*** Opening TASK DATA ***
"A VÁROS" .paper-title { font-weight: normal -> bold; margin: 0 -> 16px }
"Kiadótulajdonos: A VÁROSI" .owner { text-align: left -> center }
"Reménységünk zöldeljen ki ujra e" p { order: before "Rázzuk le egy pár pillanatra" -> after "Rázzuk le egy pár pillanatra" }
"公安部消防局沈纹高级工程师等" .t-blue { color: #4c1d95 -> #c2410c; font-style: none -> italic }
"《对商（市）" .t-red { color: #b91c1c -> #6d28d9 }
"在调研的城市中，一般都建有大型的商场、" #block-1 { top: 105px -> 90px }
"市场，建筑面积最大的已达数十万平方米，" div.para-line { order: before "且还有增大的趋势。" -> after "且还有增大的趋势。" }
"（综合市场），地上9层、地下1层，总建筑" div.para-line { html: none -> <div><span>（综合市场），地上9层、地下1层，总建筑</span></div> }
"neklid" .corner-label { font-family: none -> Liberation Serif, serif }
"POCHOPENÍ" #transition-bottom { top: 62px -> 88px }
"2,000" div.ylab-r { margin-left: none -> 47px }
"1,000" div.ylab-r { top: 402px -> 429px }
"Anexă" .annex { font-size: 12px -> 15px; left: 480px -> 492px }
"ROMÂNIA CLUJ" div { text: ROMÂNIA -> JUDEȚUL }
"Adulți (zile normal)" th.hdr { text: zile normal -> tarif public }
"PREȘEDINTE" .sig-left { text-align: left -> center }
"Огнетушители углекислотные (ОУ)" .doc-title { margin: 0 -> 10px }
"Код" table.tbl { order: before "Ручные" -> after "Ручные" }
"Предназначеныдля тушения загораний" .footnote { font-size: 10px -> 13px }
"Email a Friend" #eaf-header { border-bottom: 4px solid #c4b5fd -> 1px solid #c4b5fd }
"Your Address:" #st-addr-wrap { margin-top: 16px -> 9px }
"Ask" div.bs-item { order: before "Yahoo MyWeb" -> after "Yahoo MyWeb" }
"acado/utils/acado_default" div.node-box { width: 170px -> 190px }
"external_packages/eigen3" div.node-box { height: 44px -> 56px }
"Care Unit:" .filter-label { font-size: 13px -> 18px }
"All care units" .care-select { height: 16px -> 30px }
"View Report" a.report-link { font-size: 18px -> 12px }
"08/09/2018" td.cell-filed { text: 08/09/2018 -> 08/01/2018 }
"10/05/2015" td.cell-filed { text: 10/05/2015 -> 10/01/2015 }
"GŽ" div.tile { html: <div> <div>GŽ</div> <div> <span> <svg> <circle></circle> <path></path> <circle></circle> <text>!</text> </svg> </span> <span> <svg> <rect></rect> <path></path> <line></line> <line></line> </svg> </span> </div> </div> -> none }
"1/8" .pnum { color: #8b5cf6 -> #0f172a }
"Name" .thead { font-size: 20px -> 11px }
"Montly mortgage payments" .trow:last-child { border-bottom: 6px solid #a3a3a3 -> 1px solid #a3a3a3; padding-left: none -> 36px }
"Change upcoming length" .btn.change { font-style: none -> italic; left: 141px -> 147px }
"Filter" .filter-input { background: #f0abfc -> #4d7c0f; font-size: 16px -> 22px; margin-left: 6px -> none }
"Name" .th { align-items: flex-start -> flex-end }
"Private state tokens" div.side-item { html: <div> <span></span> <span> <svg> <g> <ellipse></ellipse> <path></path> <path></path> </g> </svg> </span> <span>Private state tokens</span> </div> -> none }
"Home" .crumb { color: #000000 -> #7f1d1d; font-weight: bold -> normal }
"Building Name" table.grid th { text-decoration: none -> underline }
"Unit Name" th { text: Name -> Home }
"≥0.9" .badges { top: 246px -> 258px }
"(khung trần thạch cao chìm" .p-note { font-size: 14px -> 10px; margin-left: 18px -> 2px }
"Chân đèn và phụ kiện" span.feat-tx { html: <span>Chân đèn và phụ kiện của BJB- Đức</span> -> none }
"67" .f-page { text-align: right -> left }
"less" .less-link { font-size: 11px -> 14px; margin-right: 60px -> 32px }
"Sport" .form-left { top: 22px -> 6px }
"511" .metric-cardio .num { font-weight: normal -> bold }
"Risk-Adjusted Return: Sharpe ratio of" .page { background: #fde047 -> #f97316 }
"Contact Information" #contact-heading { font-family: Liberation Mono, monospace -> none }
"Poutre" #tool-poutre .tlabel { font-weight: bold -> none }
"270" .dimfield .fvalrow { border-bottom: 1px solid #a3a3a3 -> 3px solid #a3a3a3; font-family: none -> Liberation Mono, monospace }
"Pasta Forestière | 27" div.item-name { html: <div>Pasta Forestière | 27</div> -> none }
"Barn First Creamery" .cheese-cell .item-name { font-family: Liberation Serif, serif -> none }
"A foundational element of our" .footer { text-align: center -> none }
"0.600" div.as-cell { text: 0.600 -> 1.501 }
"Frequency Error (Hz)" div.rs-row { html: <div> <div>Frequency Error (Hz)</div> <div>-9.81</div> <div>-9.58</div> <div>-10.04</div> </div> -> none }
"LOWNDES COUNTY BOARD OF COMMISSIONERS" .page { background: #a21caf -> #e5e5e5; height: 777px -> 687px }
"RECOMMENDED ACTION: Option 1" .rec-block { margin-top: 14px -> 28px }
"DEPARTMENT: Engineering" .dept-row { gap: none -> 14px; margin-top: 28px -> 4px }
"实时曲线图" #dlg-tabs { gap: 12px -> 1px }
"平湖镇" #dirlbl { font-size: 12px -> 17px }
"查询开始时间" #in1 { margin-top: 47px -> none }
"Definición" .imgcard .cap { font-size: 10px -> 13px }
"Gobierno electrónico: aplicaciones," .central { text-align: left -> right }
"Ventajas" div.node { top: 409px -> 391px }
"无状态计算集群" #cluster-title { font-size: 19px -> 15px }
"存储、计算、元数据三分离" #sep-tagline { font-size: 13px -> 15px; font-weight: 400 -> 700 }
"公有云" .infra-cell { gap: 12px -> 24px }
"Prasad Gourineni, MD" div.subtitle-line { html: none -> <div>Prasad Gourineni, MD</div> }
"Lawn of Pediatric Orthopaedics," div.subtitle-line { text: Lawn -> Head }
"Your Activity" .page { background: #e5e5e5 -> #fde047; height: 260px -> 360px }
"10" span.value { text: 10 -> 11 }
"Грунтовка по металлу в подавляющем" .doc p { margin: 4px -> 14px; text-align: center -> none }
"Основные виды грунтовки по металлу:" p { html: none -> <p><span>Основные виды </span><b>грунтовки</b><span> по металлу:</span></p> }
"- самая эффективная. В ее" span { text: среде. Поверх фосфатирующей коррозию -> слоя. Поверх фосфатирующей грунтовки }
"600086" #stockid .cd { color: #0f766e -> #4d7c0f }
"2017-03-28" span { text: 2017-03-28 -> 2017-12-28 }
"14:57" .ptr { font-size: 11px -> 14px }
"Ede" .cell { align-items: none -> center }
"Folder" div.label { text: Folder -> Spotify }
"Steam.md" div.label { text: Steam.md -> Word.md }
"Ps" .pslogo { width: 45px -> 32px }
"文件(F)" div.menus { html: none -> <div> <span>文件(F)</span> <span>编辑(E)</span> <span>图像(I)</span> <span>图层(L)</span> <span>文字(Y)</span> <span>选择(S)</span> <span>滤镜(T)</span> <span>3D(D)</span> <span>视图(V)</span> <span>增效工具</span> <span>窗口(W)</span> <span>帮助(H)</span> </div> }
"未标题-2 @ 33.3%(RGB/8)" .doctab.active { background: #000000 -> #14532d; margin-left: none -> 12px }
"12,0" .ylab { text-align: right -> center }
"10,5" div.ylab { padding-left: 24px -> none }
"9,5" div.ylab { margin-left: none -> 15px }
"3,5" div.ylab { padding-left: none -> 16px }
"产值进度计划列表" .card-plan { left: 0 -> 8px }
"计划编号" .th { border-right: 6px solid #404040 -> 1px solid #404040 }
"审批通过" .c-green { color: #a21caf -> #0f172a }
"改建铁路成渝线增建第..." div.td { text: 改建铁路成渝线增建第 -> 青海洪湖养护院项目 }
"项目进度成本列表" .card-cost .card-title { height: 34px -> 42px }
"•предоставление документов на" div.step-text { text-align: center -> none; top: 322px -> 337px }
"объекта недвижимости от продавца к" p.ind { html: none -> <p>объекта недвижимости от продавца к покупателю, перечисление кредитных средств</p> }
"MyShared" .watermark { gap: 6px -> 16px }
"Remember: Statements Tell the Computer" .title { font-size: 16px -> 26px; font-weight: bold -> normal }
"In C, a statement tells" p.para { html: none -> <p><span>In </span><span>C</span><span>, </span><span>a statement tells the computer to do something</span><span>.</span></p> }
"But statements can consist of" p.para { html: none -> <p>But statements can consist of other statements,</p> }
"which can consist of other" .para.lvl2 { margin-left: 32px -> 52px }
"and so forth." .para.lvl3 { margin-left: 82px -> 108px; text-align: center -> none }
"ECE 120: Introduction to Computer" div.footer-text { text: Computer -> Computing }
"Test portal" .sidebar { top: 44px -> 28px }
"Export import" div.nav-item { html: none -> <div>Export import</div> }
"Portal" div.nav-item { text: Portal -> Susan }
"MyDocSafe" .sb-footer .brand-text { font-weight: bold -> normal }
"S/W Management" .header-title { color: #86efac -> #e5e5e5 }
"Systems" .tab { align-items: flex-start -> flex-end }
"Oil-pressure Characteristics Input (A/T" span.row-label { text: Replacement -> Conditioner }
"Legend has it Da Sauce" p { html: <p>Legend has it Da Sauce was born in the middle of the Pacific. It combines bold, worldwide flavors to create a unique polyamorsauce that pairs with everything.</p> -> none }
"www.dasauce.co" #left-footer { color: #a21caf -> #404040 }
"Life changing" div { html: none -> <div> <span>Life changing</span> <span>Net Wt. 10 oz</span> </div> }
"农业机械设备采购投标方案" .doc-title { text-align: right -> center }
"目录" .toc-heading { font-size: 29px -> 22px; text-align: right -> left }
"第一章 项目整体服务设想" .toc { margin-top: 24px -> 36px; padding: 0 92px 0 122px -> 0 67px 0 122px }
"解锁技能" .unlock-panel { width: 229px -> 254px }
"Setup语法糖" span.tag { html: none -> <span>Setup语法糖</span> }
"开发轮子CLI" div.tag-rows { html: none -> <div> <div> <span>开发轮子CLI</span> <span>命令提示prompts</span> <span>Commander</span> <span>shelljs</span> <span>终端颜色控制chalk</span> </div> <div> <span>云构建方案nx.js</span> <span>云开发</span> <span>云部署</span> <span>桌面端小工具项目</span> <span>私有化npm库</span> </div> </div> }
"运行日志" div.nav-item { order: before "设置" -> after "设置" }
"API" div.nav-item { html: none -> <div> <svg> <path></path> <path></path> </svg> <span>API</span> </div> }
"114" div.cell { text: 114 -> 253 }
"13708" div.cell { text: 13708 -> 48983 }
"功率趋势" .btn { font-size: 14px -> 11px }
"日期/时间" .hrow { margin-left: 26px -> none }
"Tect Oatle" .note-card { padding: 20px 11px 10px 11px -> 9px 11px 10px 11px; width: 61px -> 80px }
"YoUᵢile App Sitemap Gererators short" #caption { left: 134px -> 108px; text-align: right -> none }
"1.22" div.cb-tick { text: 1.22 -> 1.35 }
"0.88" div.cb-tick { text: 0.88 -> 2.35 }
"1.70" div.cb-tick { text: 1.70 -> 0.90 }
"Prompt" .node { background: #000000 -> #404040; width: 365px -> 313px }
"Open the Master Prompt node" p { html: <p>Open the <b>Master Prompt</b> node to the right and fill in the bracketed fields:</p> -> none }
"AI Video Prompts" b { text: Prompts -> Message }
*** Closing TASK DATA ***
Would you copy out exactly the lines above that start at the one containing "border-bottom: 6px solid" and end at the one containing "background: #f0abfc ->", inclusive?

"Montly mortgage payments" .trow:last-child { border-bottom: 6px solid #a3a3a3 -> 1px solid #a3a3a3; padding-left: none -> 36px }
"Change upcoming length" .btn.change { font-style: none -> italic; left: 141px -> 147px }
"Filter" .filter-input { background: #f0abfc -> #4d7c0f; font-size: 16px -> 22px; margin-left: 6px -> none }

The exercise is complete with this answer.